Lin Xin-Qi, Liang Rong, Zhang Jun-Guo, Pi Lu-Cheng, Chen Si-Dong, Liu Li, Gao Yan-Hui
Department of Epidemiology and Biostatistics, School of Public Health, Guangdong Pharmaceutical University, Guangzhou 510310, China; Guangdong Province Hospital for Occupational Disease Prevention and Treatment, Guangzhou 510300, China.
Department of Epidemiology and Biostatistics, School of Public Health, Guangdong Pharmaceutical University, Guangzhou 510310, China.
Yi Chuan. 2018 Feb 20;40(2):162-169. doi: 10.16288/j.yczz.17-174.
Common burden tests have different statistical performance in genetic association studies of rare variants. Here, we compare the statistical performance of burden tests, such as CMC, WST, SUM and extension methods, using the computer-simulated datasets of rare variants with different parameters of sample sizes, linkage disequilibrium (LD), and different numbers of mixed non-associated variants. The simulation results showed that the type I error for all methods is near 0.05. When the rare variants had the same direction of effect, the higher LD and the less non-associated variants, the higher the power of these method, except the data adaptive SUM test. When the direction was different, the power was significantly reduced for all methods. The methods that consider the direction yielded larger statistical power than those methods without considering the effect direction, except the strong LD condition. And the larger the sample size, the larger the power. The statistical performance of burden tests is affected by a variety of factors, including the sample size, effect direction of variants, non-associated variants, and LD. Therefore, when choosing the method and setting the collection unit and weight, the prior biological information of genetic variation should be integrated to improve study efficiency.
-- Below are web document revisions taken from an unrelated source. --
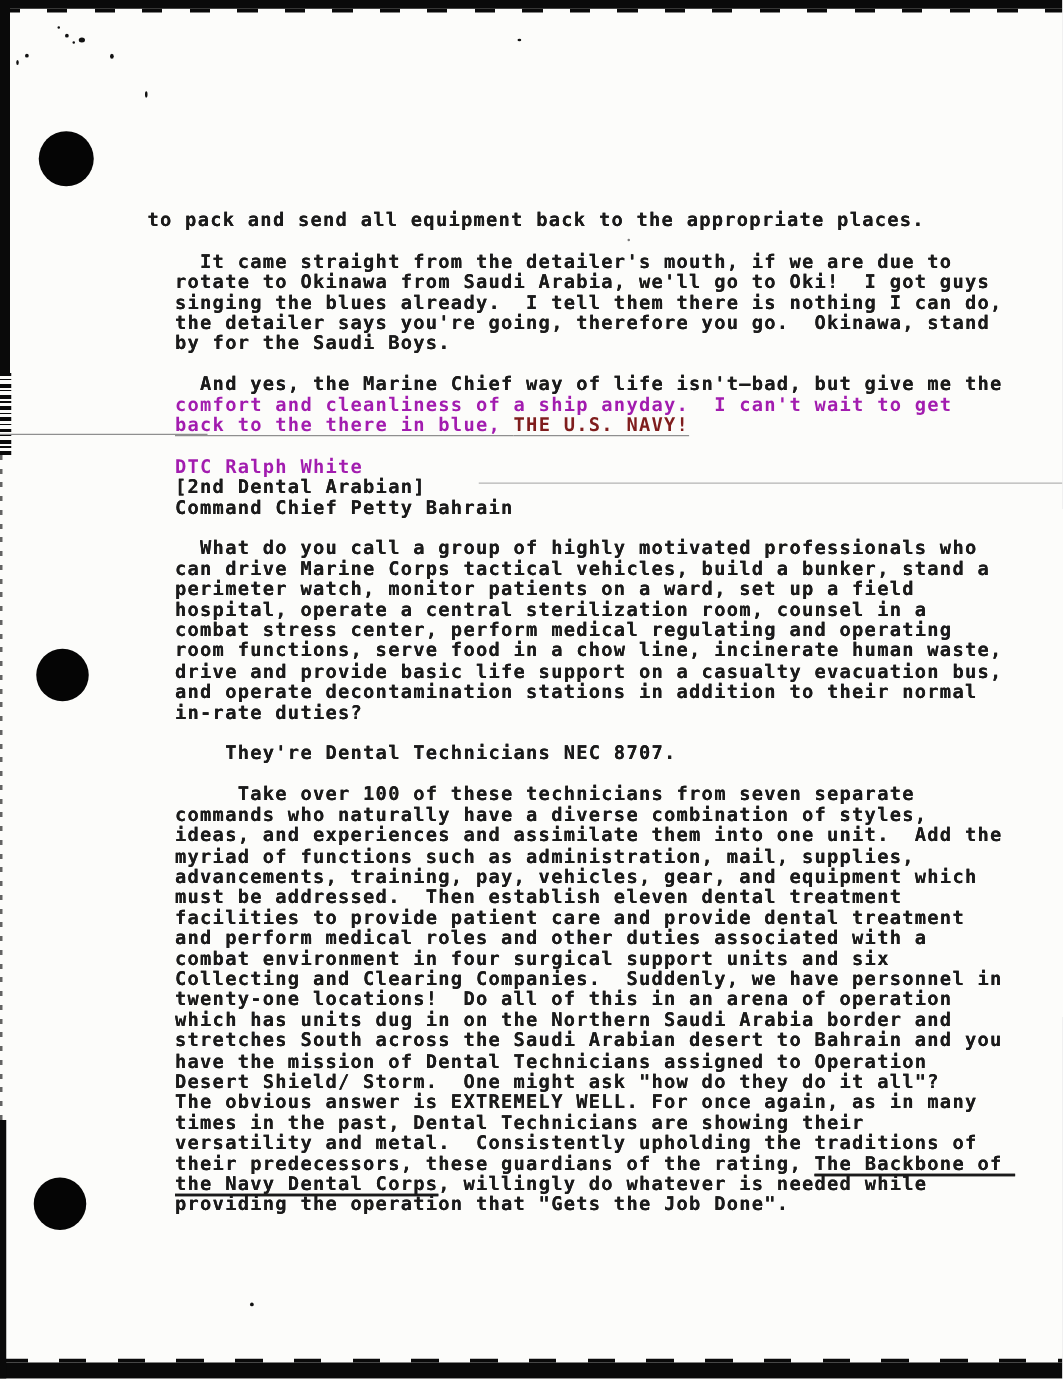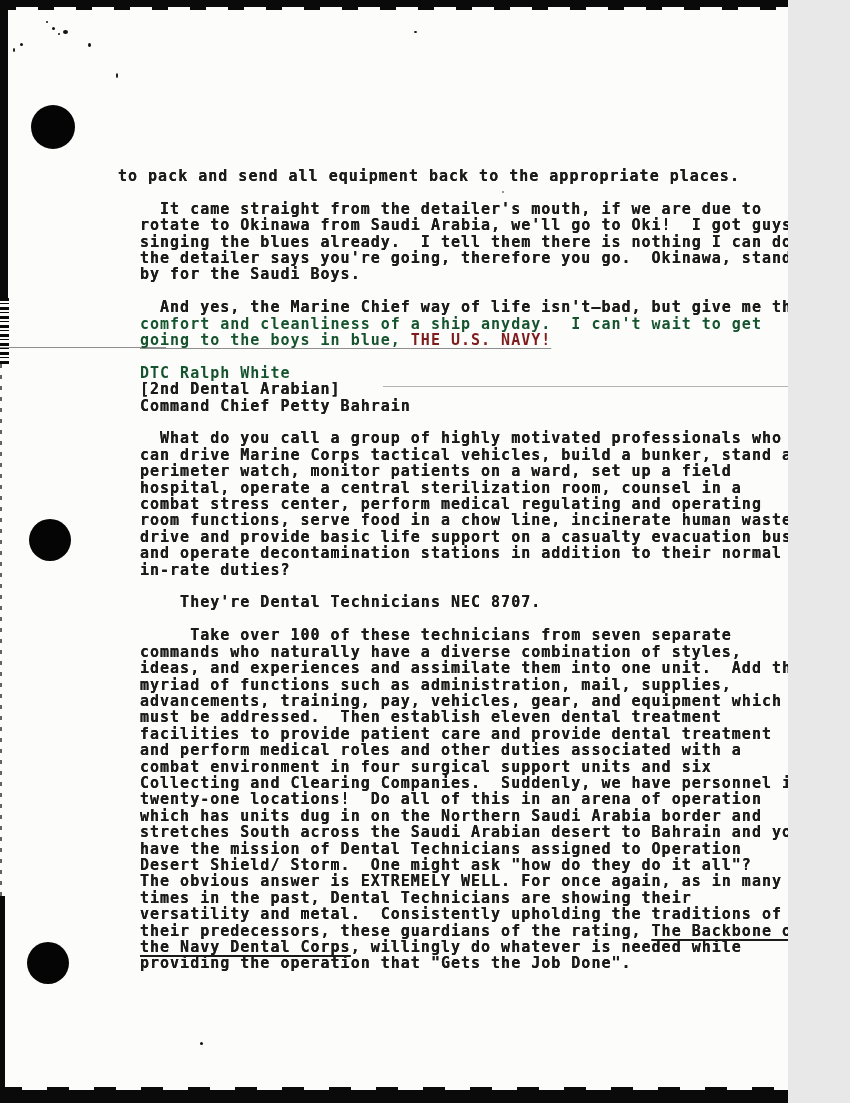--- a/index.html
+++ b/index.html
@@ -2,21 +2,21 @@
 <html><head>
 <meta charset="utf-8">
 <style>
   html, body {
     margin: 0;
     padding: 0;
     background: #e8e8e8;
   }
   .page {
     position: relative;
-    width: 788px;
+    width: 850px;
     height: 1103px;
     background: #fcfcfa;
     overflow: hidden;
     font-family: "DejaVu Sans Mono", monospace;
   }
 
   
   .edge-top {
     position: absolute; left: 0; top: 0; width: 850px; height: 7px;
     background: #0a0a0a;
@@ -90,21 +90,21 @@
   .textcol {
     position: absolute; left: 118px; top: 168px; width: 700px;
     font: bold 15px/16.4px "DejaVu Sans Mono", monospace;
     letter-spacing: 1px;
     color: #1b1b1b;
     text-shadow: 0 0 .5px currentColor;
   }
   .block { white-space: pre; }
   .block + .block { margin-top: 16.4px; margin-left: 22px; }
   .sig { margin-top: 24px; text-align: left; white-space: pre; }
-  .faded { color: #14532d; text-shadow: none; }
+  .faded { color: #a21caf; text-shadow: none; }
   .u-faded {
     text-decoration: underline;
     text-decoration-thickness: 1px;
     text-underline-offset: 3px;
     text-decoration-color: #8f8f8f;
   }
   .u-dark {
     text-decoration: underline;
     text-decoration-thickness: 1.5px;
     text-underline-offset: 3px;
@@ -145,21 +145,21 @@
 
   <div class="textcol">
     <div class="block">to pack and send all equipment back to the appropriate places.</div>
     <div class="block">  It came straight from the detailer's mouth, if we are due to
 rotate to Okinawa from Saudi Arabia, we'll go to Oki!  I got guys
 singing the blues already.  I tell them there is nothing I can do,
 the detailer says you're going, therefore you go.  Okinawa, stand
 by for the Saudi Boys.</div>
     <div class="block"><span>  And yes, the Marine Chief way of life isn't—bad, but give me the
 </span><span class="faded">comfort and cleanliness of a ship anyday.  I can't wait to get
-</span><span class="faded u-faded">going to the boys in blue, </span><span class="faded u-faded navy">THE U.S. NAVY!</span></div>
+</span><span class="faded u-faded">back to the there in blue, </span><span class="faded u-faded navy">THE U.S. NAVY!</span></div>
     <div class="block sig"><div class="faded">DTC Ralph White</div><div>[2nd Dental Arabian]</div><div>Command Chief Petty Bahrain</div></div>
     <div class="block">  What do you call a group of highly motivated professionals who
 can drive Marine Corps tactical vehicles, build a bunker, stand a
 perimeter watch, monitor patients on a ward, set up a field
 hospital, operate a central sterilization room, counsel in a
 combat stress center, perform medical regulating and operating
 room functions, serve food in a chow line, incinerate human waste,
 drive and provide basic life support on a casualty evacuation bus,
 and operate decontamination stations in addition to their normal
 in-rate duties?</div>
常见的负担检验在罕见变异的基因关联研究中具有不同的统计性能。在此,我们使用具有不同样本量、连锁不平衡(LD)参数以及不同数量混合非关联变异的罕见变异计算机模拟数据集,比较负担检验(如CMC、WST、SUM)及其扩展方法的统计性能。模拟结果表明,所有方法的I型错误均接近0.05。当罕见变异具有相同的效应方向时,LD越高且非关联变异越少,这些方法(数据自适应SUM检验除外)的检验效能越高。当效应方向不同时,所有方法的检验效能均显著降低。考虑效应方向的方法比不考虑效应方向的方法具有更大的统计效能,但强LD条件除外。样本量越大,检验效能越大。负担检验的统计性能受多种因素影响,包括样本量、变异的效应方向、非关联变异以及LD。因此,在选择方法并设定集合单位和权重时,应整合遗传变异的先验生物学信息以提高研究效率。